ABOUT THIS TASK: Leave out each picture. Repeat everything else in the records exactly.

▽

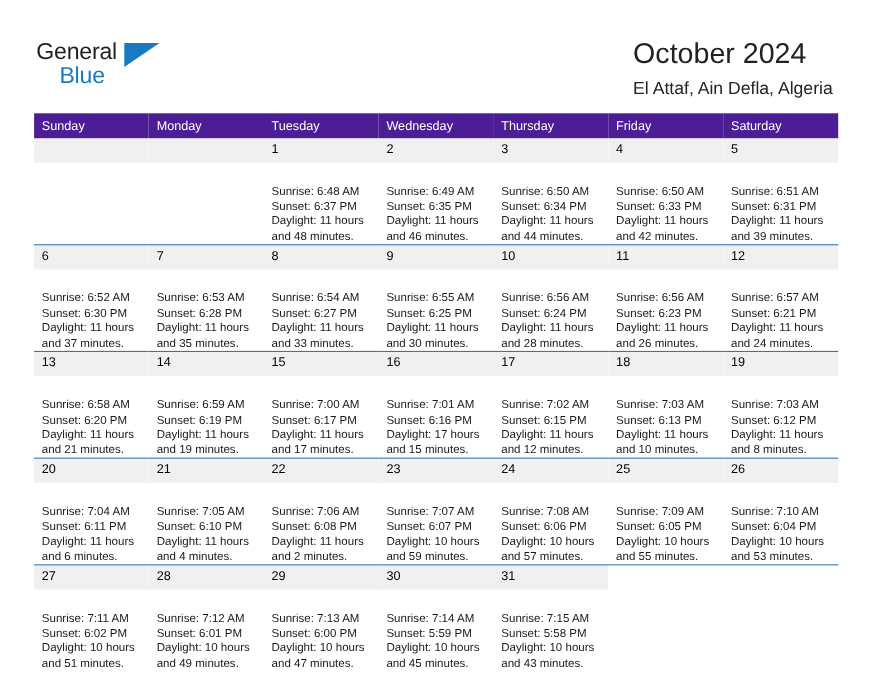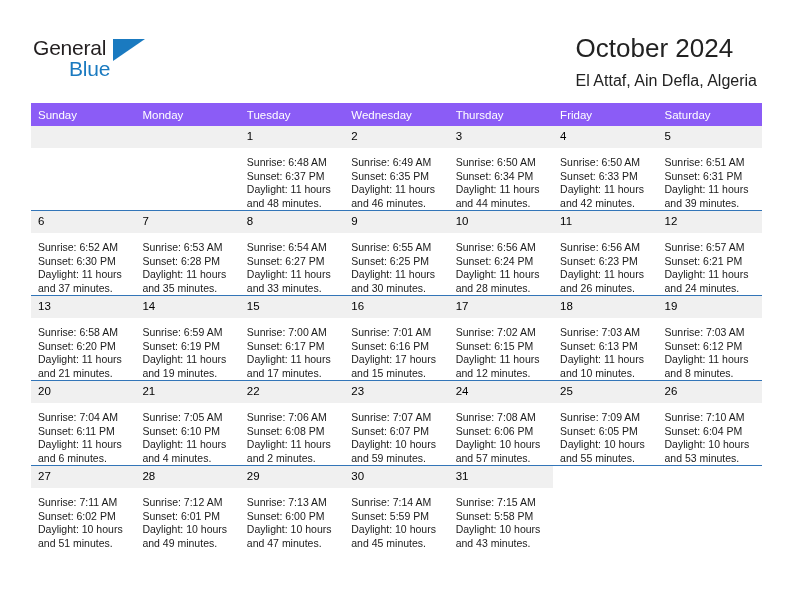--- a/index.html
+++ b/index.html
@@ -49,7 +49,7 @@
   }
   .brand-blue {
     position: absolute;
-    left: 36px;
+    left: 21px;
     top: 21px;
     font-size: 21px;
     letter-spacing: -0.2px;

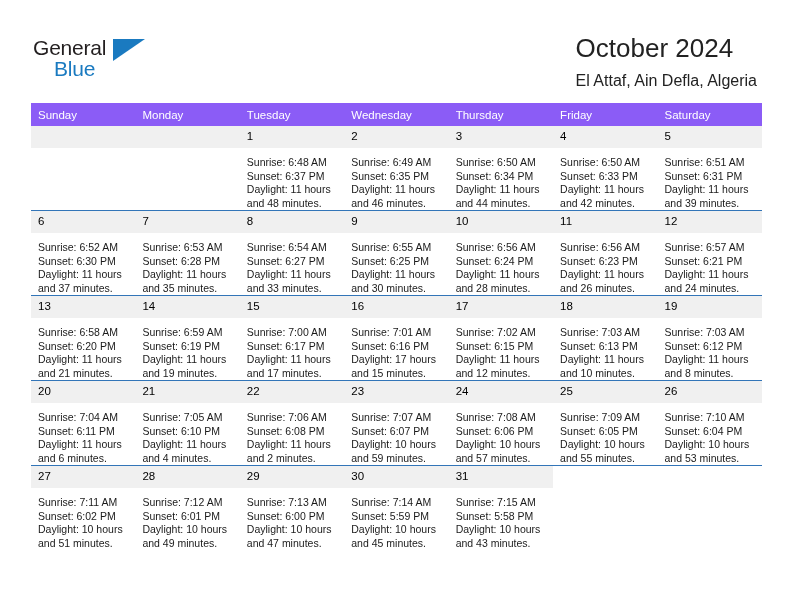--- a/index.html
+++ b/index.html
@@ -98,7 +98,7 @@
   }
 
   .calendar th {
-    background: #8b5cf6;
+    background: #4c1d95;
     color: #ffffff;
     font-weight: normal;
     font-size: 11.5px;

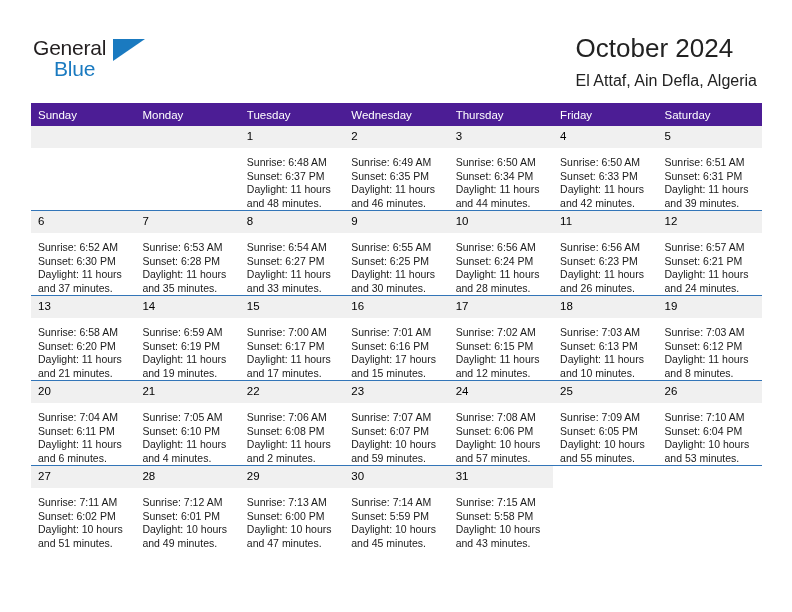--- a/index.html
+++ b/index.html
@@ -136,7 +136,7 @@
   }
 
   .details {
-    padding: 8px 6px 0 7px;
+    padding: 20px 6px 0 7px;
     font-size: 10.5px;
     line-height: 13.5px;
     color: #1a1a1a;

△

TASK SOLUTION:
--- a/index.html
+++ b/index.html
@@ -49,7 +49,7 @@
   }
   .brand-blue {
     position: absolute;
-    left: 36px;
+    left: 21px;
     top: 21px;
     font-size: 21px;
     letter-spacing: -0.2px;

--- a/index.html
+++ b/index.html
@@ -98,7 +98,7 @@
   }
 
   .calendar th {
-    background: #8b5cf6;
+    background: #4c1d95;
     color: #ffffff;
     font-weight: normal;
     font-size: 11.5px;

--- a/index.html
+++ b/index.html
@@ -136,7 +136,7 @@
   }
 
   .details {
-    padding: 8px 6px 0 7px;
+    padding: 20px 6px 0 7px;
     font-size: 10.5px;
     line-height: 13.5px;
     color: #1a1a1a;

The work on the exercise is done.